**WHAT TO DO**
Your reply should contain only the line with "[131,815,452,833] ./pacapp [-l]" and the lines after it through the end of the data, each written out exactly.

····················

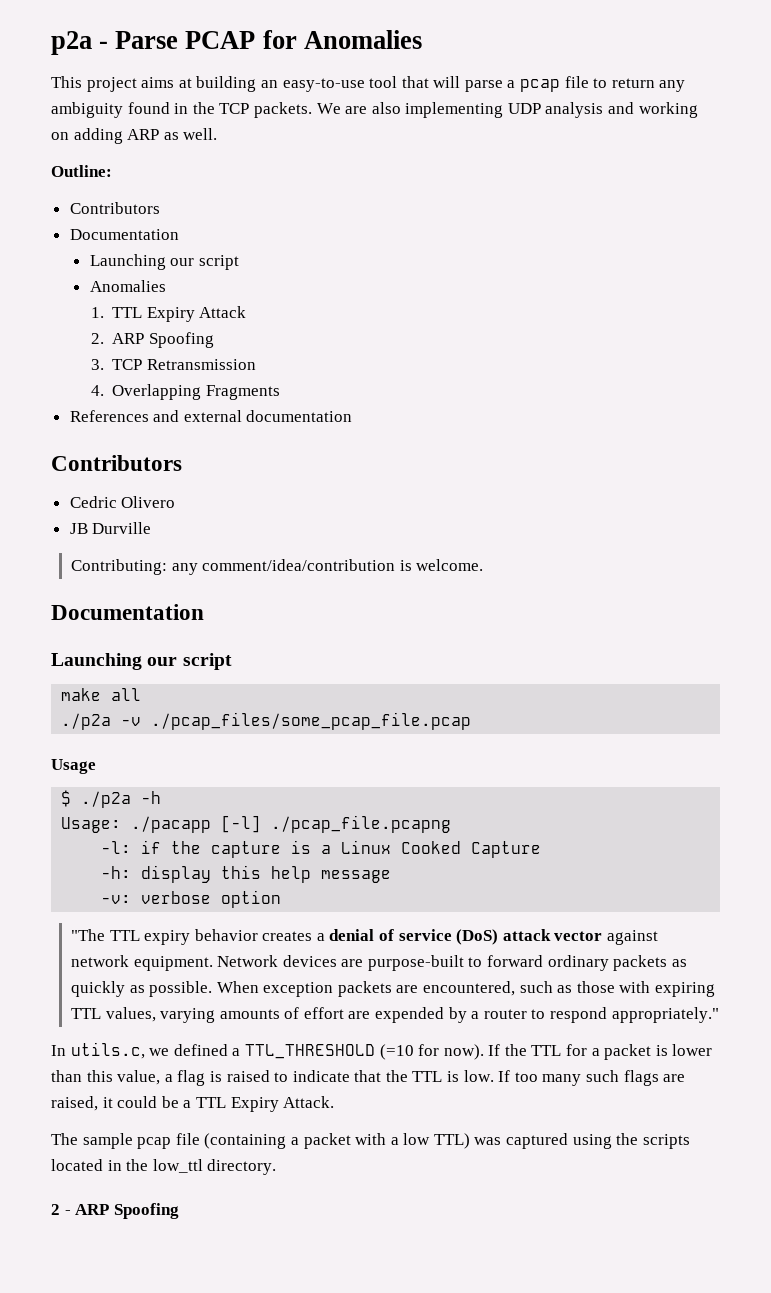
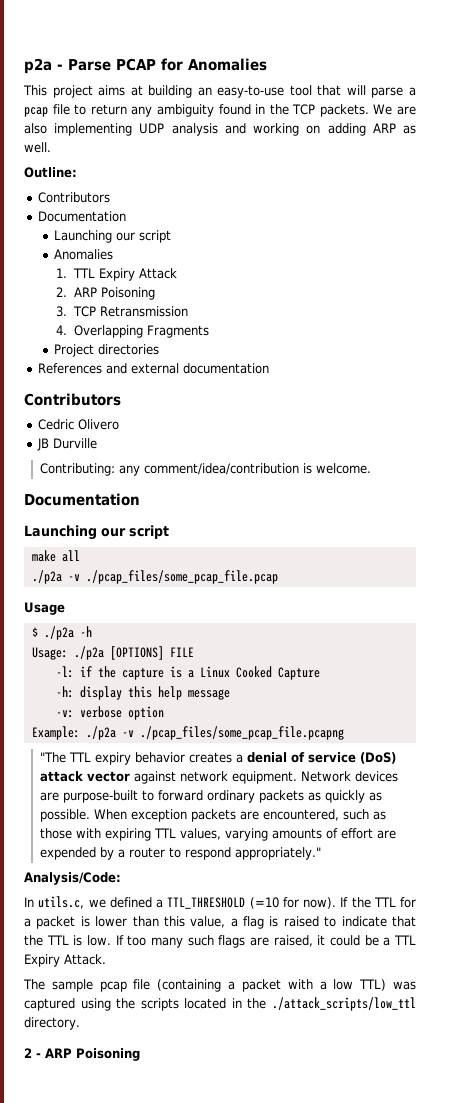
[148,332,214,348] Spoofing -> [100,287,155,300] Poisoning
(280, 392) none -> [54,344,160,357] // Project directories
[131,815,452,833] ./pacapp [-l] ./pcap_file.pcapng -> [73,646,194,660] ./p2a [OPTIONS] FILE
(282, 899) none -> [31,726,344,740] // Example: ./p2a -v ./pcap_files/some_pcap_file.pcapng
(719, 1015) none -> [24,872,121,885] // Analysis/Code:
[152,1159,203,1173] low_ttl -> [272,997,417,1011] ./attack_scripts/low_ttl
[113,1203,179,1219] Spoofing -> [76,1048,140,1061] Poisoning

····················

**TASK RESULT**
[131,815,452,833] ./pacapp [-l] ./pcap_file.pcapng -> [73,646,194,660] ./p2a [OPTIONS] FILE
(282, 899) none -> [31,726,344,740] // Example: ./p2a -v ./pcap_files/some_pcap_file.pcapng
(719, 1015) none -> [24,872,121,885] // Analysis/Code:
[152,1159,203,1173] low_ttl -> [272,997,417,1011] ./attack_scripts/low_ttl
[113,1203,179,1219] Spoofing -> [76,1048,140,1061] Poisoning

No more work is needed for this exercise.